Pada hari yang sama tiga puluh tahun lalu, McLaren mencatat sejarah dengan memenangkan Le Mans pada debutnya. JJ Lehto, Yannick Dalmas, dan Masanori Sekiya berhasil mengemudi mobil F1 GTR untuk meraih kemenangan yang mengejutkan di depan mobil-mobil pesaing yang lebih diunggulkan. Prestasi ini tak hanya mengukuhkan kedudukan legendaris McLaren di dunia balap, tetapi juga menjadikan konstruktor ini satu-satunya yang pernah meraih tiga mahkota motorsport dengan kemenangan di Le Mans, Monaco, dan Indy. Untuk memperingati momen bersejarah ini, McLaren meluncurkan model spesial 750S Le Mans yang memiliki desain detil yang mengacu pada F1 GTR yang memenangkan perlombaan tersebut.

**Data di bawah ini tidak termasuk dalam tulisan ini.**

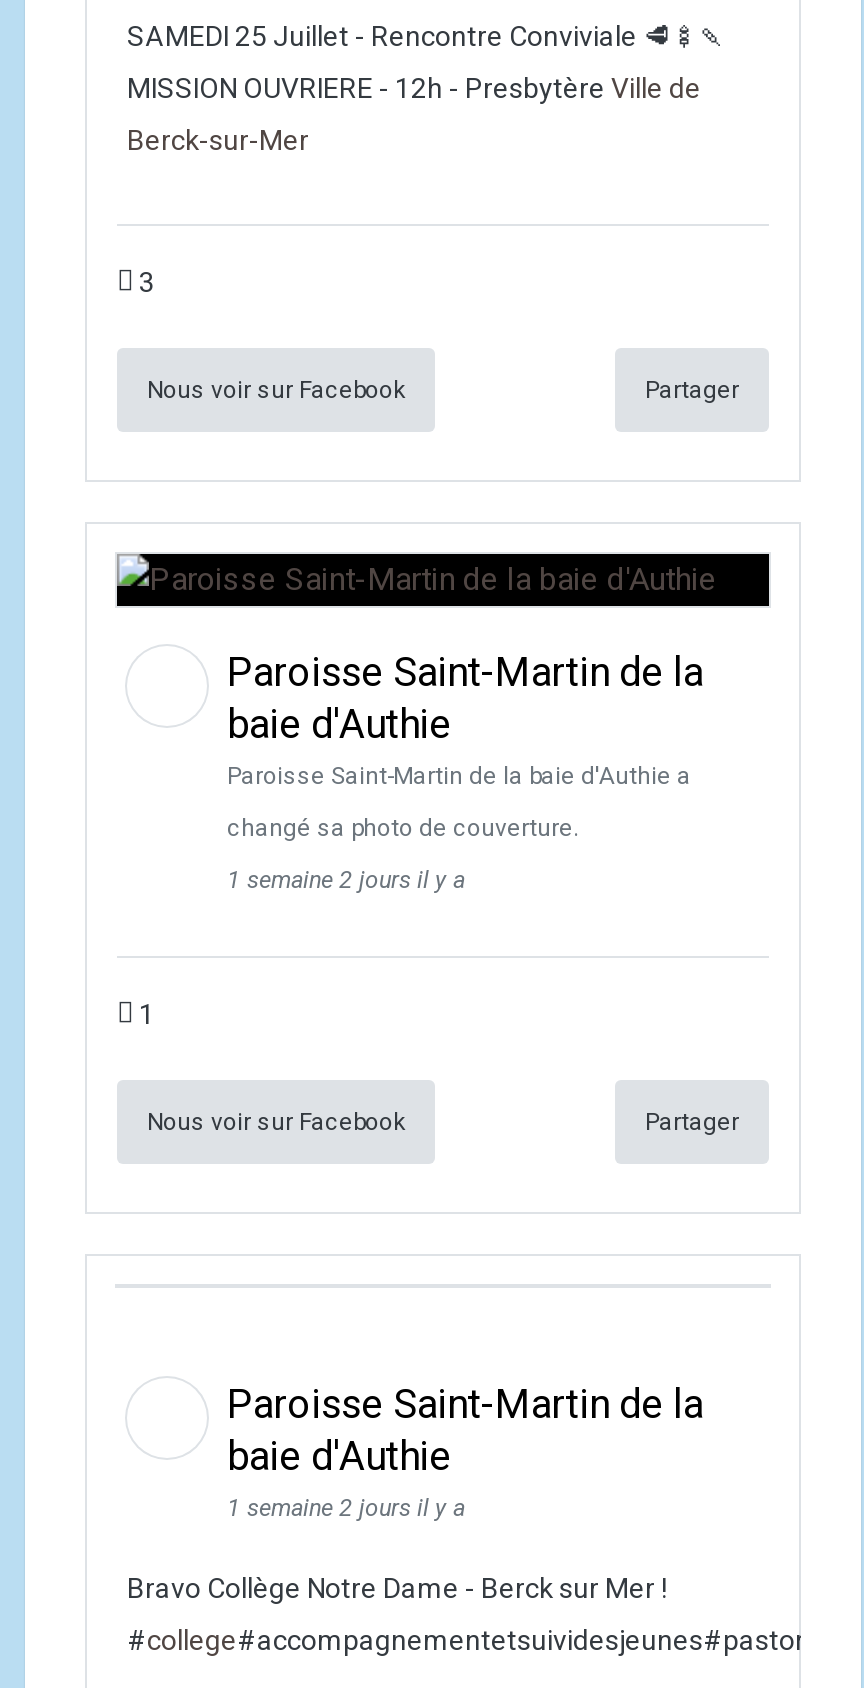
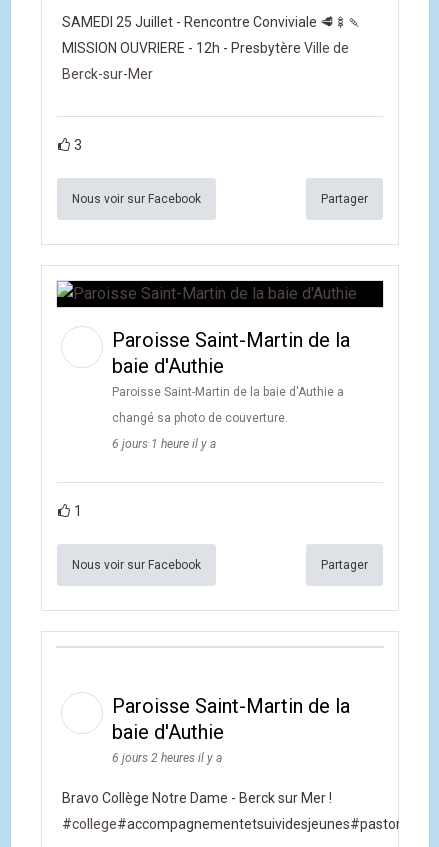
- 1 semaine 2 jours il y a
+ 6 jours 1 heure il y a

- 1 semaine 2 jours il y a
+ 6 jours 2 heures il y a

Hanya akan dibuat sebanyak 50 unit dari mobil ini, dan setiap unit tersedia dalam dua pilihan warna. Warna abu-abu Le Mans dan oranye McLaren yang terinspirasi dari warna mobil balap pemenang. 750S Le Mans dilengkapi dengan High-Downforce Kit (HDK) baru, termasuk splitter besar, sayap serat karbon di bagian belakang, roof scoop, dan velg “LM” palang lima yang ikonik. Bagian interior mobil ini juga menawarkan pilihan trim warna hitam atau abu-abu dengan dua pilihan jok bucket yang berbeda, serta tali pengaman lima titik berwarna biru mengacu pada GTR.

McLaren juga menawarkan kit upgrade rem lintasan yang berisi kaliper berwarna emas anodized, mirip dengan rem Brembo pada mobil balap aslinya. Ada juga berbagai pilihan komponen eksterior serat karbon yang mengilap. Meskipun banyak yang mengkritik McLaren memanfaatkan sejarahnya, namun dengan potensi membangkitkan nostalgia yang positif atas F1 GTR, langkah tersebut tidak diragukan lagi. Sejarah gemilang mobil ini pada tahun 1995 masih menjadi sorotan dan prestasi yang sulit untuk disamai. Diharapkan dengan kehadiran mobil GT3 yang berlomba di Le Mans saat ini, McLaren dapat kembali meraih kesuksesan di ajang balap kelas atas di masa mendatang dengan prototipe LMDh mereka.